13. The method of claim 12, further comprising:
identifying that a first consecutive group of word sets of the first plurality of word sets does not match a second consecutive group of word sets of the second plurality of word sets; and
sending, to an agent device, a message directing an agent to send a second audio signal representing specified words in the second consecutive group of word sets.
14. The method of claim 10, further comprising:
determining, in response to performing the sequence matching, that the confidence score is less than a success threshold value and the confidence score is greater than a failure threshold value;
assigning a weight to a word of the standardized transcript; and
generating an adjusted confidence score by adding an adjustment value to the confidence score, the adjustment value being based at least in part on the weight assigned to the word of the standardized transcript.
15. The method of claim 10, wherein standardizing the transcript into the standardized transcript further comprises replacing a variant-form word to a standard-form word.
16. The method of claim 10, wherein standardizing the transcript into the standardized transcript further comprises replacing a contraction word from the transcript with corresponding non-contraction words.
17. The method of claim 10, wherein standardizing the transcript into the standardized transcript further comprises removing extraneous spacing and extraneous punctuation.
18. A non-transitory, computer-readable medium, comprising machine-readable instructions that, when executed by a processor of a computing device, cause the computing device to at least:
obtain a transcript of an audio signal representing at least a spoken statement;
standardize the transcript into a standardized transcript; and
perform a sequence matching to determine a confidence score, the confidence score representing a likelihood that a text statement matches the standardized transcript.
19. The non-transitory, computer-readable medium of claim 18, wherein the machine-readable instructions, when executed by the processor, further cause the computing device to at least:
determine, in response to performing the sequence matching, that the confidence score is less than a success threshold value and the confidence score is greater than a failure threshold value;
assign a weight to a word of the standardized transcript; and
generate an adjusted confidence score by adding an adjustment value to the confidence score, the adjustment value being based at least in part on the weight assigned to the word of the standardized transcript.

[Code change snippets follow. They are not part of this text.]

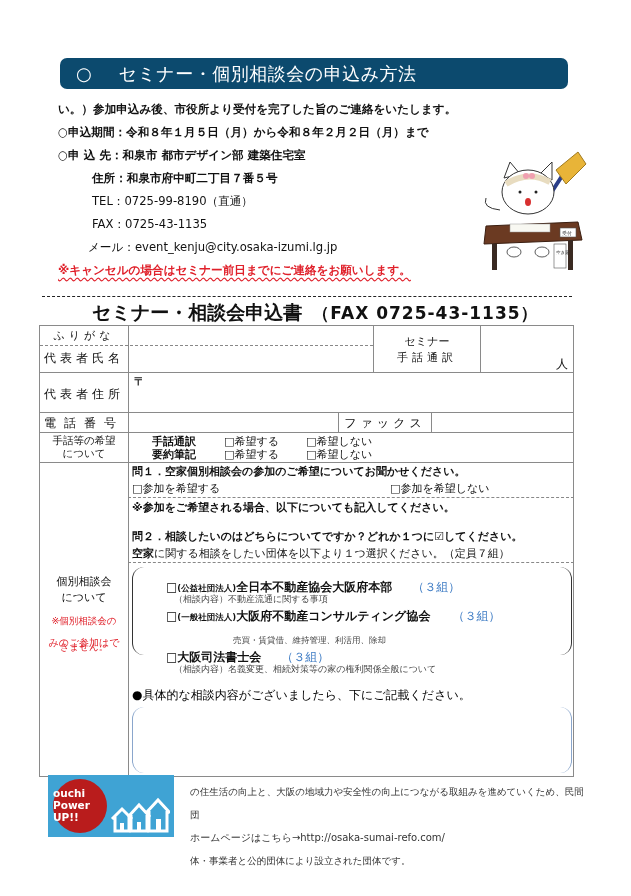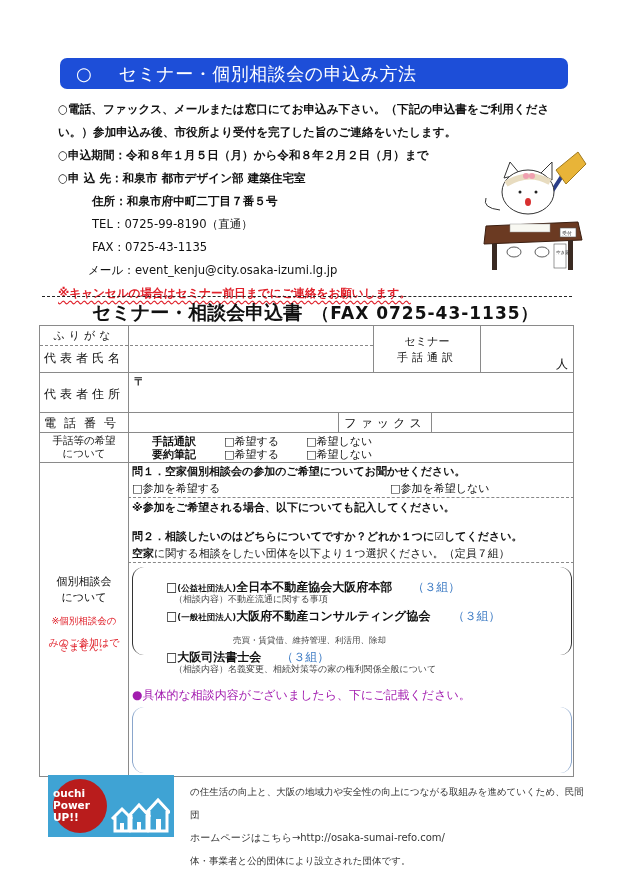--- a/index.html
+++ b/index.html
@@ -1,21 +1,21 @@
 <!DOCTYPE html>
 <html><head>
   <meta charset="utf-8">
   <style>
     * { box-sizing: border-box; margin: 0; padding: 0; }
     html, body { width: 631px; height: 896px; background: #ffffff; overflow: hidden; }
     body { position: relative; font-family: "DejaVu Sans", "Liberation Sans", sans-serif; color: #111; }
 
     .header-bar {
       position: absolute; left: 60px; top: 58px; width: 508px; height: 31px;
-      background: #1d4ed8; border-radius: 7px;
+      background: #0c4a6e; border-radius: 7px;
       color: #fff; font-size: 18px; line-height: 31px; padding-left: 16px;
       letter-spacing: 0.5px;
     }
     .header-bar .circ { display: inline-block; margin-right: 20px; }
 
     .intro { position: absolute; left: 58px; top: 98px; width: 520px; font-size: 11.6px; font-weight: bold; line-height: 23px; }
     .intro .line { white-space: nowrap; }
     .intro .indent { padding-left: 34px; }
     .intro .indent2 { padding-left: 30px; }
     .intro .cancel { color: #e0202a; text-decoration: underline wavy #e0202a; text-underline-offset: 3px; }
@@ -67,21 +67,20 @@
   </style>
 </head>
 <body>
 
 <div class="header-bar">
   <span class="circ">○</span>
   <span>セミナー・個別相談会の申込み方法</span>
 </div>
 
 <div class="intro">
-  <div class="line">○電話、ファックス、メールまたは窓口にてお申込み下さい。（下記の申込書をご利用くださ</div>
   <div class="line">い。）参加申込み後、市役所より受付を完了した旨のご連絡をいたします。</div>
   <div class="line">
     <span>○申込期間</span><span>：令和８年１月５日（月）から令和８年２月２日（月）まで</span>
   </div>
   <div class="line">
     <span>○申 込 先</span><span>：和泉市 都市デザイン部 建築住宅室</span>
   </div>
   <div class="line indent">住所：和泉市府中町二丁目７番５号</div>
   <div class="line indent" style="font-weight:normal;">TEL：0725-99-8190（直通）</div>
   <div class="line indent" style="font-weight:normal;">FAX：0725-43-1135</div>
@@ -197,21 +196,21 @@
   <div class="txt" style="left:126px; top:279px;">
     <span style="font-size:12px;">□</span><span class="bold" style="font-size:8.5px;">(一般社団法人)</span><span class="bold" style="font-size:12px;">大阪府不動産コンサルティング協会</span><span class="blue" style="font-size:12px; margin-left:22px;">（３組）</span>
   </div>
   <div class="txt small" style="left:193px; top:309px; font-size:8.5px;">売買・賃貸借、維持管理、利活用、除却</div>
 
   <div class="txt" style="left:126px; top:320px;">
     <span style="font-size:12px;">□</span><span class="bold" style="font-size:12px;">大阪司法書士会</span><span class="blue" style="font-size:12px; margin-left:20px;">（３組）</span>
   </div>
   <div class="txt small" style="left:134px; top:337px;">（相談内容）名義変更、相続対策等の家の権利関係全般について</div>
 
-  <div class="txt" style="left:92px; top:361px; font-size:12px; color:#a21caf;">●具体的な相談内容がございましたら、下にご記載ください。</div>
+  <div class="txt" style="left:92px; top:361px; font-size:12px; color:#000000;">●具体的な相談内容がございましたら、下にご記載ください。</div>
   <div class="bracket-box2" style="left:92px; top:381px; width:440px;"></div>
 </div>
 
 <div class="footer-logo">
   <div class="badge">
     <div>ouchi</div>
     <div>Power</div>
     <div>UP!!</div>
   </div>
   <svg style="position:absolute; left:62px; top:22px;" width="60" height="36" viewBox="0 0 60 36">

20. The non-transitory, computer-readable medium of claim 18, wherein the machine-readable instructions that perform the sequence matching to determine the confidence score, when executed by the processor, further cause the computing device to at least:
generate a plurality of sliding window confidence scores by comparing the standardized transcript to the text statement using a sliding window comparison; and
calculate the confidence score by averaging the plurality of sliding window confidence scores.